Workers at Australia’s only commercial solar cell maker, the Silex plant at Homebush in Sydney, were told yesterday that cell production would be outsourced to China. Nevertheless, the flow-on effects of the subsidies have helped achieve grid parity across wide areas of rural NSW. For the first time, the amount paid to households feeding power to the electricity grid passed 28¢ a kilowatt hour, which is the equivalent of buying coal-fired power from a utilities company
Andrew Blakers, the director of the centre for sustainable energy systems at the Australian National University, said: ”If you look at the prices being paid today, we have already reached grid parity in a lot of places except Melbourne and Hobart.” In Sydney, the price paid for solar power fed back to the grid depends on the agreement between the household and the provider, and whether a household agreed to the state government’s feed-in tariff in time to take advantage of high rates of payback.
The Australian Photovoltaic Association said that while some areas had reached grid parity, it could be several years before solar electricity was worth more than coal-fired electricity in most of NSW, and that depended on state and federal policy. ”A 1.5 kilowatt system in Sydney is probably going to be cost effective next year or the year after, depending on whether we get a carbon price,” said Muriel Watt, the chairwoman of the association and a senior lecturer in renewable energy engineering at the University of NSW.
The amount of solar energy generated in NSW has surged above the cap imposed by the previous state government. The Independent Pricing and Regulatory Tribunal said thousands of households were still waiting for their panels to be installed under the $1.9 billion solar bonus scheme, which would drive up the overall cost to the taxpayer. As of this week, up to 71 megawatts worth of solar systems had yet to be fully installed, taking the total amount of power generated under the scheme to 371 megawatts.
When the former government halted new applications last October, it received 38,000 applications on the final day, the tribunal said. This year, the government was forced to abandon moves to cut retrospectively the tariff applied under the bonus scheme, to limit profiteering.
As a result, the state government is seeking the tribunal’s assistance in setting tariffs for household systems. Yesterday the solar industry called on the government to introduce interim measures to pay households at market rates for the power they produced until the tribunal’s review of subsidies is completed next year.

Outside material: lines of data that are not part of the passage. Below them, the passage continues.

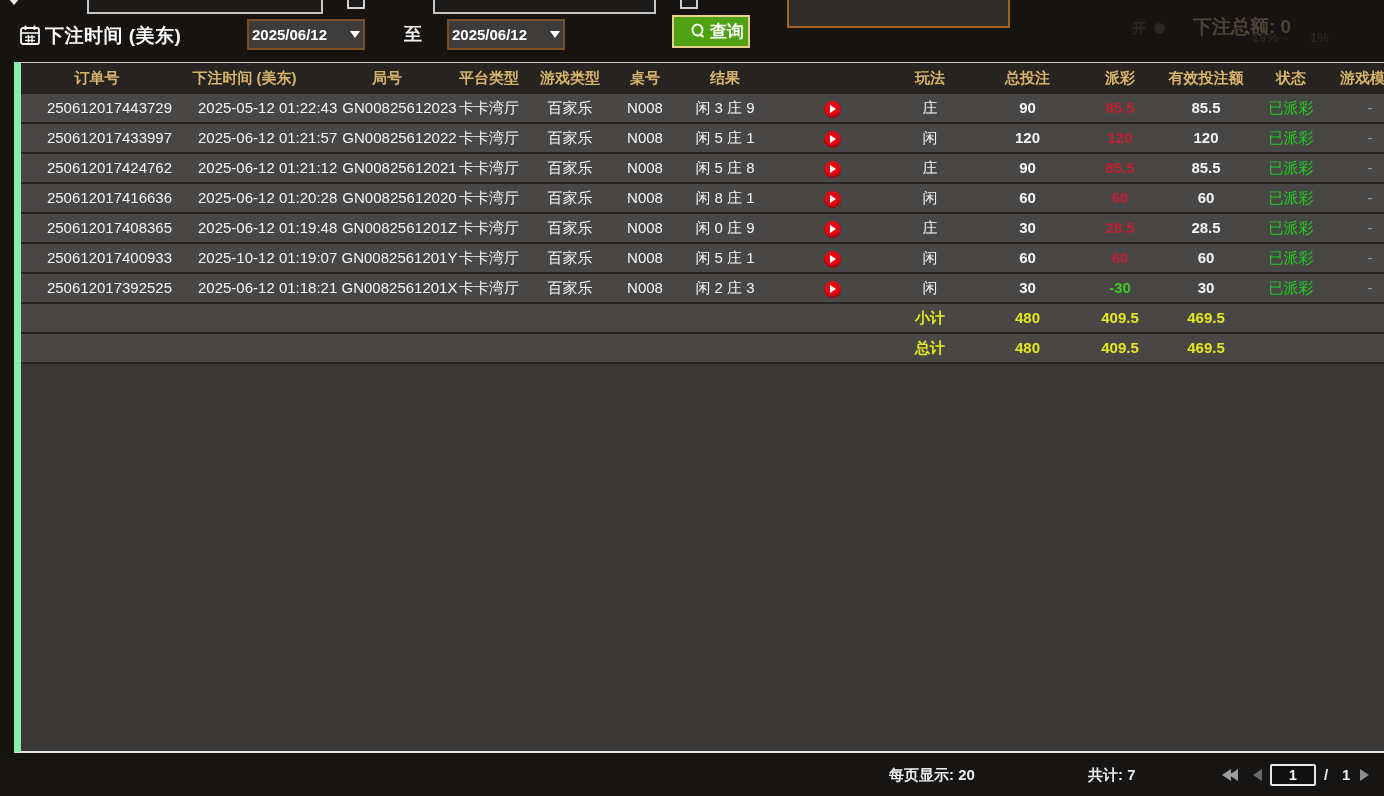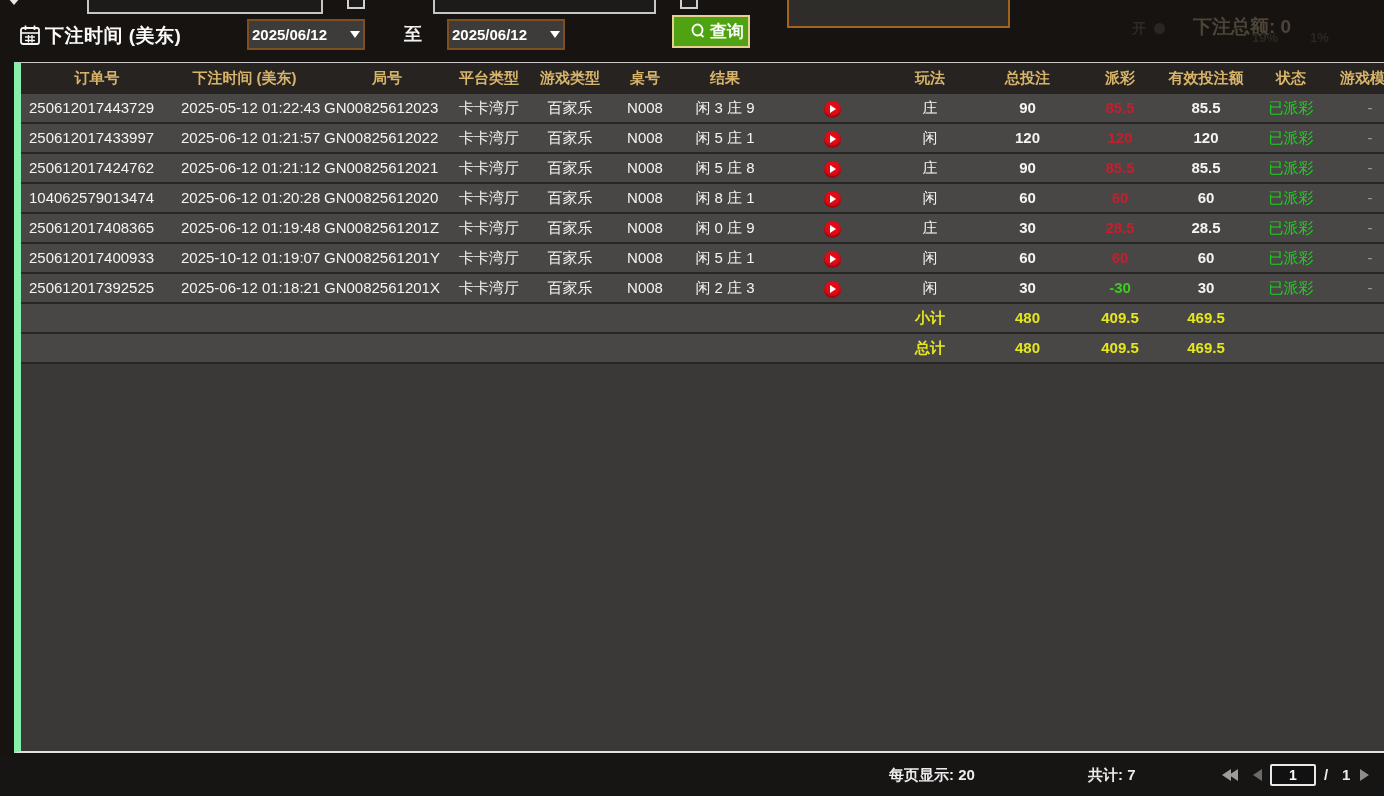--- a/index.html
+++ b/index.html
@@ -49,7 +49,7 @@
   .hcell { text-align:center; color:#d8b46a; font-weight:bold; font-size:15px; white-space:nowrap; overflow:visible; }
   .row { height:30px; background:#494646; border-bottom:2px solid #282525; align-items:center; }
   .cell { font-size:15px; color:#f4f4f4; white-space:nowrap; line-height:28px; }
-  .cell.l { text-align:left; padding-left:8px; }
+  .cell.l { text-align:center; padding-left:25px; }
   .cell.c { text-align:center; }
   .cell.num { font-weight:bold; }
   .cell.payout.red { color:#c41f2e; }

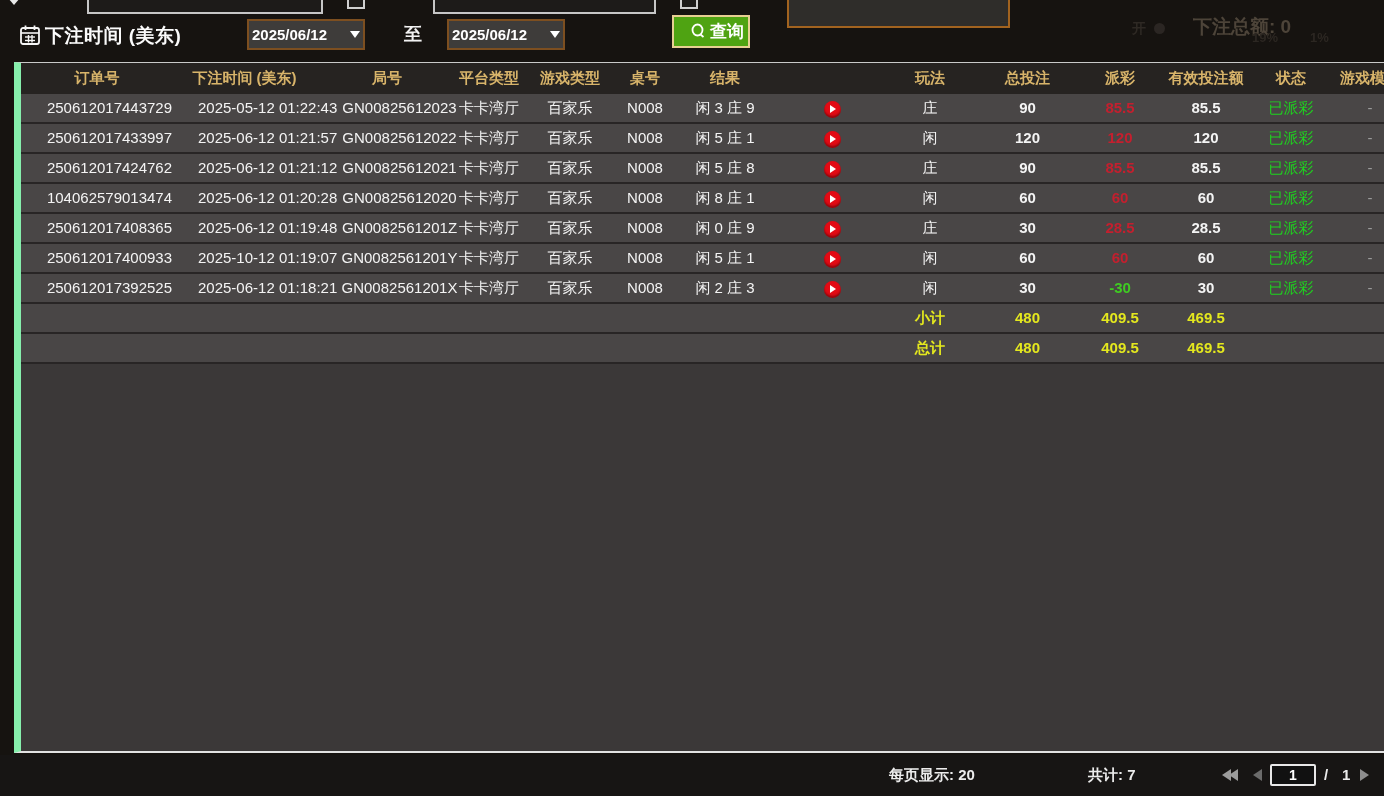--- a/index.html
+++ b/index.html
@@ -202,7 +202,7 @@
   </div>
 
   <div class="grid row">
-    <div class="cell l">104062579013474</div>
+    <div class="cell l">250612017416636</div>
     <div class="cell l">2025-06-12 01:20:28</div>
     <div class="cell l">GN00825612020</div>
     <div class="cell c">卡卡湾厅</div>

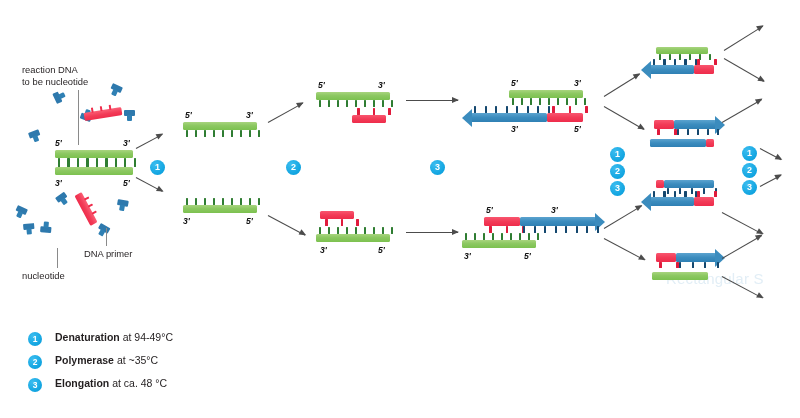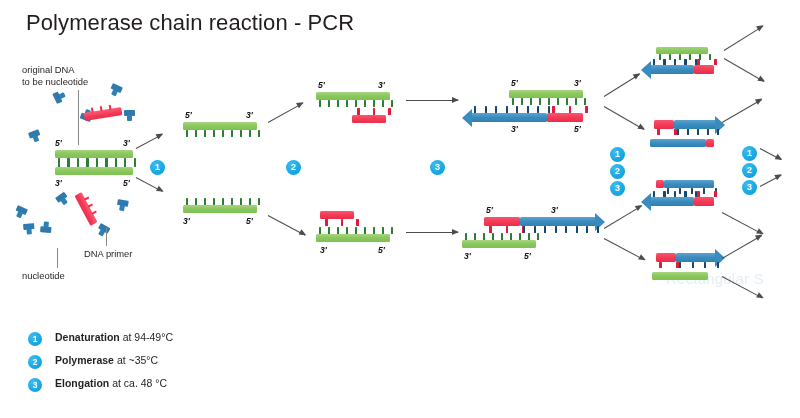--- a/index.html
+++ b/index.html
@@ -76,7 +76,6 @@
 
 <div id="stage">
 
-  <div class="title">Polymerase chain reaction - PCR</div>
 
   <div class="watermark">Rectangular S</div>
 

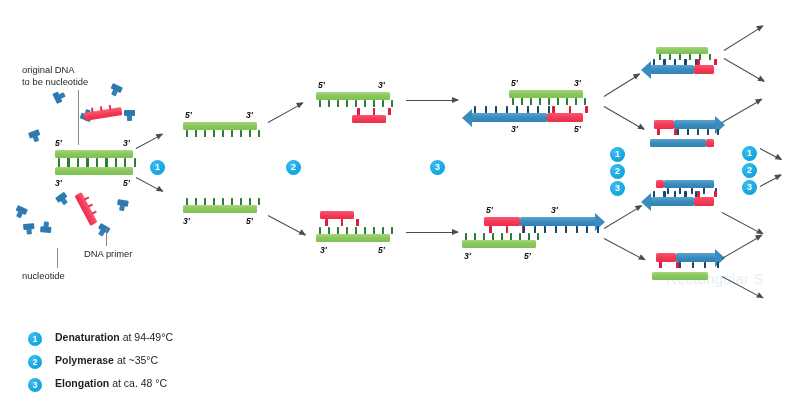--- a/index.html
+++ b/index.html
@@ -79,7 +79,7 @@
 
   <div class="watermark">Rectangular S</div>
 
-  <div class="note" style="left:22px;top:64px;">original DNA</div>
+  <div class="note" style="left:22px;top:64px;">reaction DNA</div>
   <div class="note" style="left:22px;top:76px;">to be nucleotide</div>
   <div class="leader" style="left:78px;top:90px;width:1px;height:55px;"></div>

The Australian Solar Energy Society said 416 jobs had been lost since the industry spiked in November, and a quarter of the state’s solar installation businesses had closed. At the Silex plant yesterday, about 30 people were told they would be made redundant and others would be redeployed because the company could no longer afford to compete with cheaper, imported solar cells. The panels will still be made at the plant.
The chief executive, Michael Goldsworthy, said: "This type of silicon flat panel technology was actually invented here in Sydney at the University of NSW … that’s the sad thing. Now it’s all gone offshore." The Australian Manufacturing Workers Union said many of the workers had previously worked in the same plant with BP Solar, and were being made redundant for the second time.